» **TASK GOAL**: Go to the line below containing "bold; color: #333;" and print exactly from there through the line containing "-151,7 +151,7 @@", both included. Print nothing else.

Front-end code edit data
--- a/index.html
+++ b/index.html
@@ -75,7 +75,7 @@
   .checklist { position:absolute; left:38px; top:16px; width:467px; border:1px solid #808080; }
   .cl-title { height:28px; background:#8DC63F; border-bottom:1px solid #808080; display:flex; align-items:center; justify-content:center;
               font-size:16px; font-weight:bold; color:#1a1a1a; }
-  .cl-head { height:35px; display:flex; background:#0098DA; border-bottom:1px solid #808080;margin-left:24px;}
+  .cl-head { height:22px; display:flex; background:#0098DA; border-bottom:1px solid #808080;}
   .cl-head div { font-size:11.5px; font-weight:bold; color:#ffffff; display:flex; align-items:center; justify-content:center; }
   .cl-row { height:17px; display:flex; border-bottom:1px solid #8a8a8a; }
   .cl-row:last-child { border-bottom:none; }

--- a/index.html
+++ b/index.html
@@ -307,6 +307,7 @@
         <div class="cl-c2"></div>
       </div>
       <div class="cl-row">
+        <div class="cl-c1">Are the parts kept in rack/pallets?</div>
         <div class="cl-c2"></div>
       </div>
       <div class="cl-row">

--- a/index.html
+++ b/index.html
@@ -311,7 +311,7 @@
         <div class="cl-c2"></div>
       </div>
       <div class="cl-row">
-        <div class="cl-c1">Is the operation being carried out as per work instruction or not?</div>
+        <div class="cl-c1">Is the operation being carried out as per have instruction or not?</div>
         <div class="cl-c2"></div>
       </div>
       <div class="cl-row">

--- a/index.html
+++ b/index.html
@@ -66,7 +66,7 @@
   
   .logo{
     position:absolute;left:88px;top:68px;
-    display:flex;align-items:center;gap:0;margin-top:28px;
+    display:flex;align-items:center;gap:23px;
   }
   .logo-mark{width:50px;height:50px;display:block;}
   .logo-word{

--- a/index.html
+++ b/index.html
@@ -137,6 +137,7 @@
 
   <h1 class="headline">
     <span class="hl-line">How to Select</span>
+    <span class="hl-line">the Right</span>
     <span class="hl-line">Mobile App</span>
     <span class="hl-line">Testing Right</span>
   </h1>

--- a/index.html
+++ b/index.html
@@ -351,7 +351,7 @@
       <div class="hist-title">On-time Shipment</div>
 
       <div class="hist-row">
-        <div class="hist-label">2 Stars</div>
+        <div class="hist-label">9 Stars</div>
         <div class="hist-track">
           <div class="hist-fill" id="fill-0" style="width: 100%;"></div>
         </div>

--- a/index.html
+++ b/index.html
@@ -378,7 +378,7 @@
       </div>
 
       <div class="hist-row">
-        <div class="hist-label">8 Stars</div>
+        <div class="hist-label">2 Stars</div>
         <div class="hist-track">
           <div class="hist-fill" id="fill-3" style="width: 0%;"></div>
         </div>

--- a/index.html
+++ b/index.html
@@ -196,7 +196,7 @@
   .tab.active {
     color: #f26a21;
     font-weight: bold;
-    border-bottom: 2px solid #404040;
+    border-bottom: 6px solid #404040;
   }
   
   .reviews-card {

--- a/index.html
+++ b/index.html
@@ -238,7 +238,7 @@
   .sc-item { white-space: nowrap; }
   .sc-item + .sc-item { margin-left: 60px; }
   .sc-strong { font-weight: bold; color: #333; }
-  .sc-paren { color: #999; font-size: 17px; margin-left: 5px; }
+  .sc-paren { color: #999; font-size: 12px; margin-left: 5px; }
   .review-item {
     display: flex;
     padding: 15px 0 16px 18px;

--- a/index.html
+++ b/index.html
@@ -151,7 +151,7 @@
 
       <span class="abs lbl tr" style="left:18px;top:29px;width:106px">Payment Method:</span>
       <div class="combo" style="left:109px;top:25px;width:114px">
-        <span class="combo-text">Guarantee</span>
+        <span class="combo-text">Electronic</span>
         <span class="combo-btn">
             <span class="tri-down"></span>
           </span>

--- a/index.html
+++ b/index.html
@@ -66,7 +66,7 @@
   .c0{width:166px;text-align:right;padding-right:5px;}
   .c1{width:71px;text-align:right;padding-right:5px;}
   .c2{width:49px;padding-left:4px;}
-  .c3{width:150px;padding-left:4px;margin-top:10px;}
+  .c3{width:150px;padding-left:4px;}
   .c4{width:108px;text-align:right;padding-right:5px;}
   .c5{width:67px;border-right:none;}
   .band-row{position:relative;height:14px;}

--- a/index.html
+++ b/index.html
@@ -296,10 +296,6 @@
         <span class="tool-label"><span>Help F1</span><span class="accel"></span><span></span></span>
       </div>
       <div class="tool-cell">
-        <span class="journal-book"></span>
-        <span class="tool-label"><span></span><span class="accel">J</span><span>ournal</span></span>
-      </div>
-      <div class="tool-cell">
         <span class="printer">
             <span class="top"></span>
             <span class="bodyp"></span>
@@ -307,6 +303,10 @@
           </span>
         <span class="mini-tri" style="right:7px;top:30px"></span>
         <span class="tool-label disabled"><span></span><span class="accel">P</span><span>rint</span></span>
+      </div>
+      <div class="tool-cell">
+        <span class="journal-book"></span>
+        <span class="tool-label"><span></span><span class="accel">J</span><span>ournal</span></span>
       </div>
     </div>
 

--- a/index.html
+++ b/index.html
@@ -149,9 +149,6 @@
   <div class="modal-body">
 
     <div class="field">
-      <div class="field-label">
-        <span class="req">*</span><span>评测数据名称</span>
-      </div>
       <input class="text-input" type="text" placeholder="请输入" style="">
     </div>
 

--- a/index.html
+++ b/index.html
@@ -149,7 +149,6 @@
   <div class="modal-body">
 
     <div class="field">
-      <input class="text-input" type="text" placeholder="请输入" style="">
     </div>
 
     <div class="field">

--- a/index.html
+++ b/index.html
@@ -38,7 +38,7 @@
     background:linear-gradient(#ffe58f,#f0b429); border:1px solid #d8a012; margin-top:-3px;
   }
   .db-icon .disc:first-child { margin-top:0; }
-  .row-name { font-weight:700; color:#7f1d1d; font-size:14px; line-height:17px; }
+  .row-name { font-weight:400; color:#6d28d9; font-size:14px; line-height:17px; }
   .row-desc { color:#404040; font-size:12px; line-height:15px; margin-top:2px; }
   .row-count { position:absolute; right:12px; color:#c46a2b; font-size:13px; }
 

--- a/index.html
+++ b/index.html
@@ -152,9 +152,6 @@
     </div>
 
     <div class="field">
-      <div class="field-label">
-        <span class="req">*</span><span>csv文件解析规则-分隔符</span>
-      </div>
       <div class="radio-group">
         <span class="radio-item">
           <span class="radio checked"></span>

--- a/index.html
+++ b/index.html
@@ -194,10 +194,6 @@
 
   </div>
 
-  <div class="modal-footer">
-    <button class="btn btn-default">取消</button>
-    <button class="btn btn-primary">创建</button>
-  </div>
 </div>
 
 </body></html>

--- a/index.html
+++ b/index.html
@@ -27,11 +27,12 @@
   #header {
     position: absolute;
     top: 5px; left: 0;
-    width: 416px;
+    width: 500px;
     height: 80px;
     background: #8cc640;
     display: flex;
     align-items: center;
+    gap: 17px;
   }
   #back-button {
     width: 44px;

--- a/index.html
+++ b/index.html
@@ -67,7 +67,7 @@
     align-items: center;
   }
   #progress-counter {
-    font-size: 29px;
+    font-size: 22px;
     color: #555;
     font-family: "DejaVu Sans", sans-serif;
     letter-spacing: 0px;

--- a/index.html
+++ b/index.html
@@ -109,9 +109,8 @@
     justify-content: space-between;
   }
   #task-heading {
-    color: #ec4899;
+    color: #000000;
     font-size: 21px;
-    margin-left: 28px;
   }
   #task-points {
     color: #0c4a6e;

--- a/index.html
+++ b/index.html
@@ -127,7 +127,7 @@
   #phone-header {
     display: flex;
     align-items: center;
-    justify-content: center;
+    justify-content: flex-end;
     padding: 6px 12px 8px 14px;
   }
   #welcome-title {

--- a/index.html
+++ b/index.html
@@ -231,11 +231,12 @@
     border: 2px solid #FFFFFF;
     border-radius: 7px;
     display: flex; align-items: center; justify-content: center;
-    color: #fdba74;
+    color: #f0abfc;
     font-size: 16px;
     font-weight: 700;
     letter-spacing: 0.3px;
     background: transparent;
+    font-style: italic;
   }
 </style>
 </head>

» **RESPONSE**:
   .sc-strong { font-weight: bold; color: #333; }
-  .sc-paren { color: #999; font-size: 17px; margin-left: 5px; }
+  .sc-paren { color: #999; font-size: 12px; margin-left: 5px; }
   .review-item {
     display: flex;
     padding: 15px 0 16px 18px;

--- a/index.html
+++ b/index.html
@@ -151,7 +151,7 @@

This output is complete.